U.S. Navy Bolsters Watch Over Ship Seized by Somali Pirates

By Ellen Knickmeyer
Washington Post Foreign Service
Tuesday, September 30, 2008

CAIRO, Sept. 29 -- The U.S. Navy on Monday strengthened its force of warships standing watch over a hijacked Ukrainian-operated vessel off Somalia, intent on ensuring that the pirates holding the vessel do not unload its cargo of 33 Soviet-designed T-72 tanks and other arms, a U.S. Navy spokesman said.

The United States has deployed "several" warships off Somalia, Lt. Nathan Christensen, spokesman for the U.S. Navy's 5th Fleet, said by telephone from Bahrain. The Navy initially assigned only the USS Howard, a guided-missile destroyer, to trail the Faina after Somali pirates hijacked it Thursday.

The hijacked ship was within a few miles of the Somali port of Hobyo, and within sight of the American sailors, he said. The U.S. crews would maintain "a vigilant, visual watch," Christensen said. "We're deeply concerned about the cargo, and we don't want it to go into the wrong hands," he said.

Kenya's government has said the tanks and arms were meant for its military.

The pirates and international experts on East Africa assert the weapons were bound for southern Sudan, which is largely autonomous from Sudan's Khartoum-based government. Sudan is under a U.S. and U.N. arms embargo; it is not clear if the ban would apply to southern Sudan.

Andrew Mwangura, a director of the Kenya-based Seafarers Assistance Program, said shipping documents and other sources indicate that in the past two years, Ukrainian arms dealers have made four shipments of tanks and heavy weapons to southern Sudan via Kenya. Mwangura's organization has contacts among shippers and Somali clans, and has provided accurate information in the course of the hijacking.

Radio France Internationale said it had reached the Somali pirates aboard the Faina by satellite telephone Monday, and aired a recording of a man pledging to fight back if the Americans or anyone else attacked.

"Ships and troops have surrounded us," said a man identified by RFI as pirate Sugule Ali. He spoke in Somali.

"There's a lot of unusual movement surrounding us, and planes are flying overhead," the man said. "I warn anyone who might be tempted by any military operation or use of force, if we're attacked, we'll defend ourselves, until the last one of us dies."

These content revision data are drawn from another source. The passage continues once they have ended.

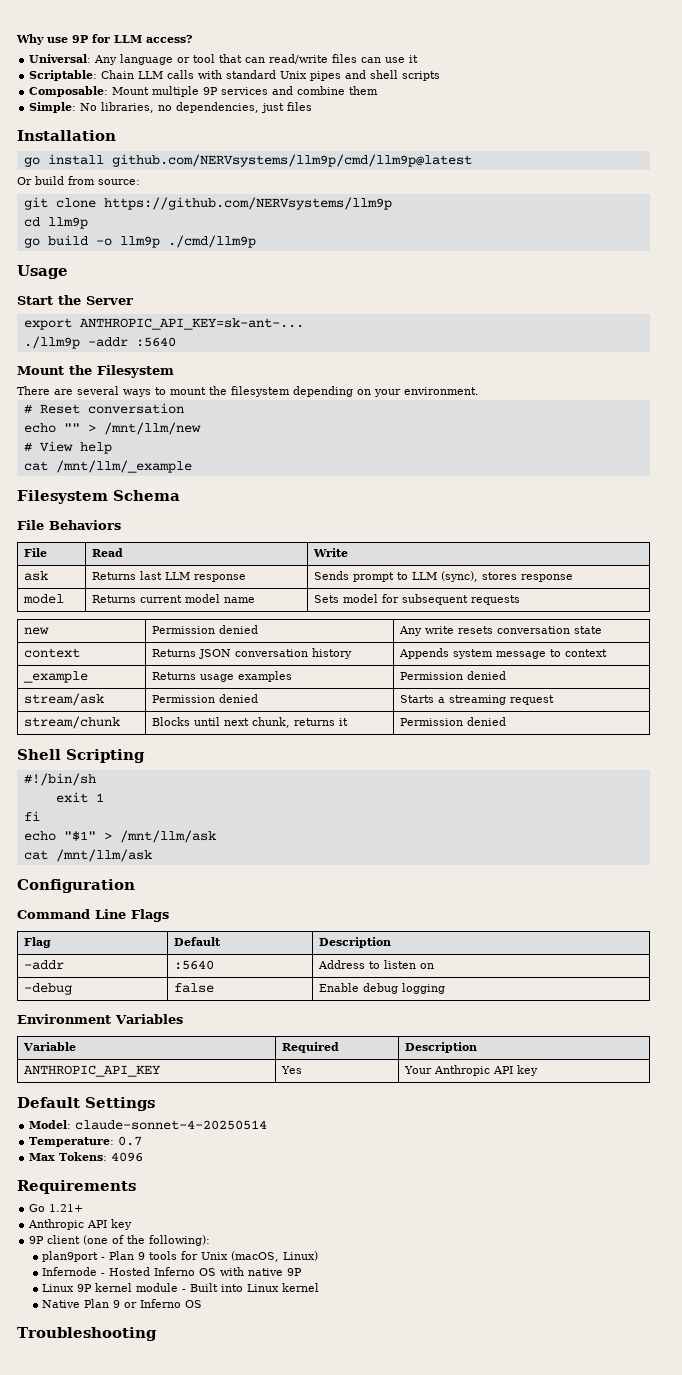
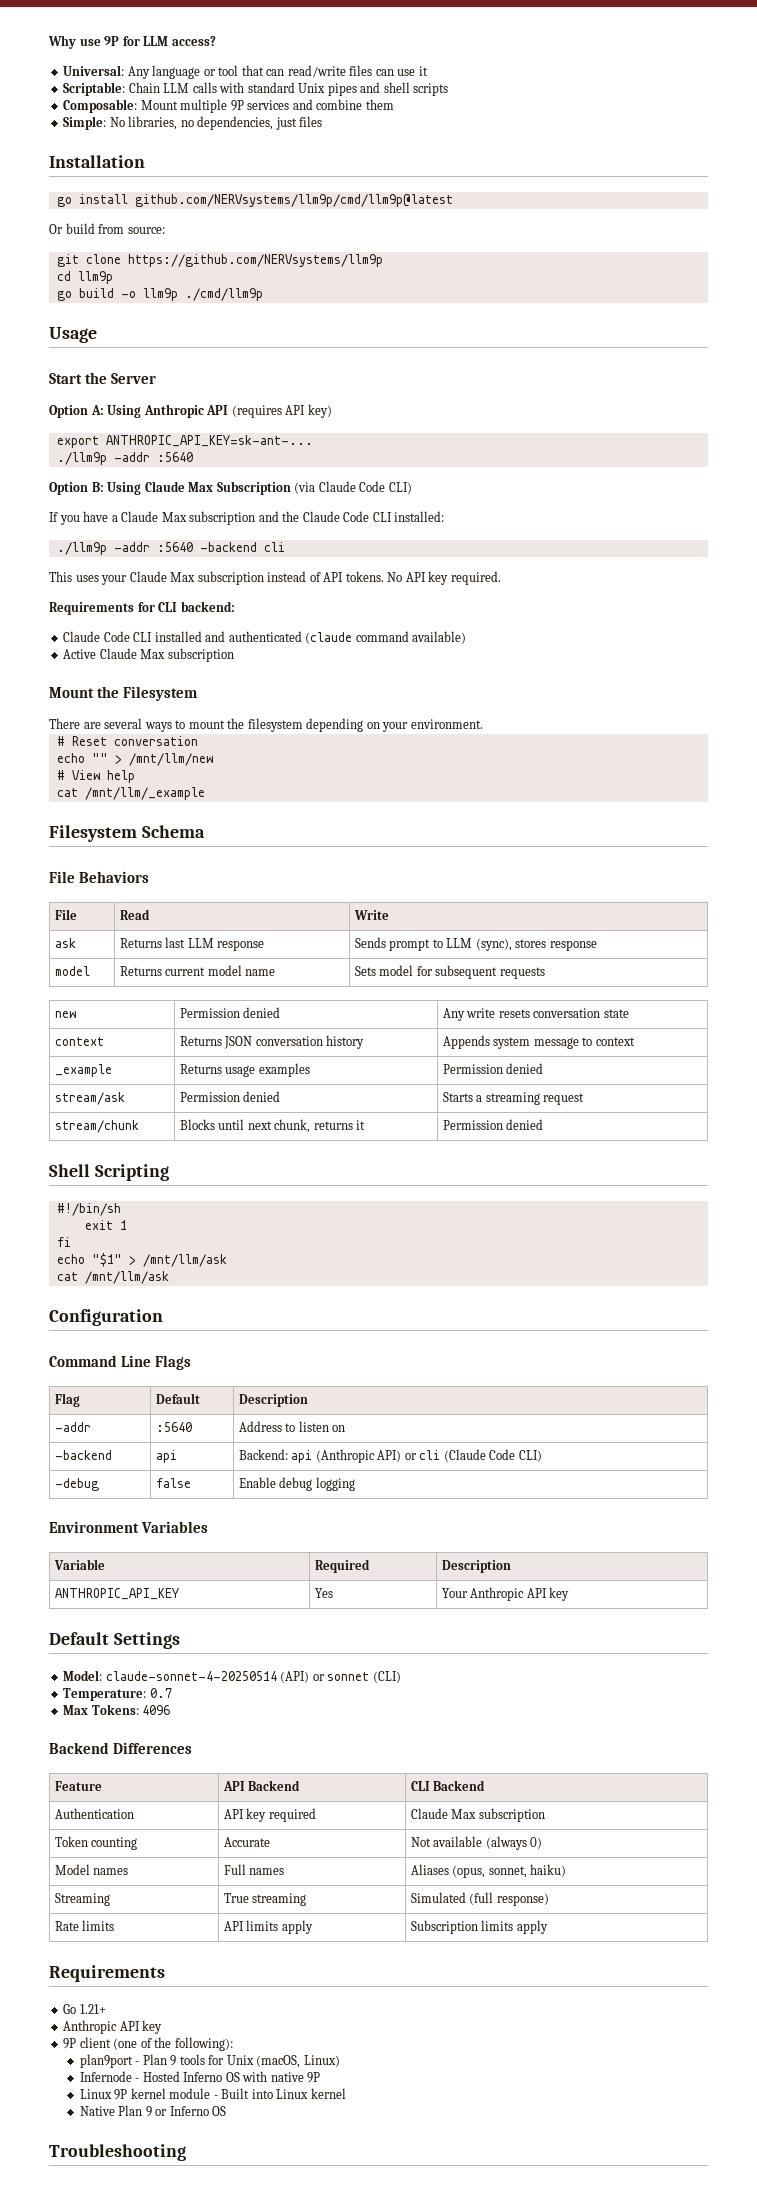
+ Option A: Using Anthropic API (requires API key)
+ Option B: Using Claude Max Subscription (via Claude Code CLI)
+ If you have a Claude Max subscription and the Claude Code CLI installed:
+ ./llm9p -addr :5640 -backend cli
+ This uses your Claude Max subscription instead of API tokens. No API key required.
+ Requirements for CLI backend:
+ Claude Code CLI installed and authenticated (claude command available)
+ Active Claude Max subscription
+ -backend | api | Backend: api (Anthropic API) or cli (Claude Code CLI)
- Model: claude-sonnet-4-20250514
+ Model: claude-sonnet-4-20250514 (API) or sonnet (CLI)
+ Backend Differences
+ Feature | API Backend | CLI Backend
+ Authentication | API key required | Claude Max subscription
+ Token counting | Accurate | Not available (always 0)
+ Model names | Full names | Aliases (opus, sonnet, haiku)
+ Streaming | True streaming | Simulated (full response)
+ Rate limits | API limits apply | Subscription limits apply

The man repeated a demand for $20 million in ransom for the release of the ship and the crew. He did not say whether the pirates intended to keep the arms, apparently discovered by the hijackers only after they took control of the vessel.

The crew members number 17 Ukrainians, three Russians and one person described as either Latvian or Lithuanian.

One crew member, Viktor Nikolsky, spoke to Kenyan officials over the weekend and told them the Faina's captain had died of "hypertension," the independent Russian news Web site Gazeta.ru reported.

Ukrainian authorities said they had no confirmation of the death.

Russia, which had already pledged to deploy its navy to combat increased hijackings by Somali pirates, said Friday it would send a Russian warship to deal with the hijacked Ukranian vessel.

"In a situation in which the lives of Russian citizens could be in danger, the navy reserves the right to act on its own," Russian navy spokesman Igor Dygalo said last week.

The Russian military said the warship was in the Baltic Sea at the time of its deployment order, meaning it would take days to reach the scene. Christensen said that delay helped prompt the U.S. Navy to deploy its own ships.

Somali pirates have launched what the International Maritime Bureau calls the greatest surge of piracy in modern times. The pirates have attacked more than 60 ships this year off Somalia and in the Gulf of Aden. The Gulf of Aden leads to the Suez Canal and is the main shipping route from Asia and the Middle East to Europe.

The Somali pirates typically demand more than $1 million per vessel in ransom. Negotiations between pirates and shipowners have taken months at times, with the hijacked crews held captive in Somalia until an agreement is reached.

Correspondents Philip P. Pan in Moscow and Stephanie McCrummen in Washington contributed to this report.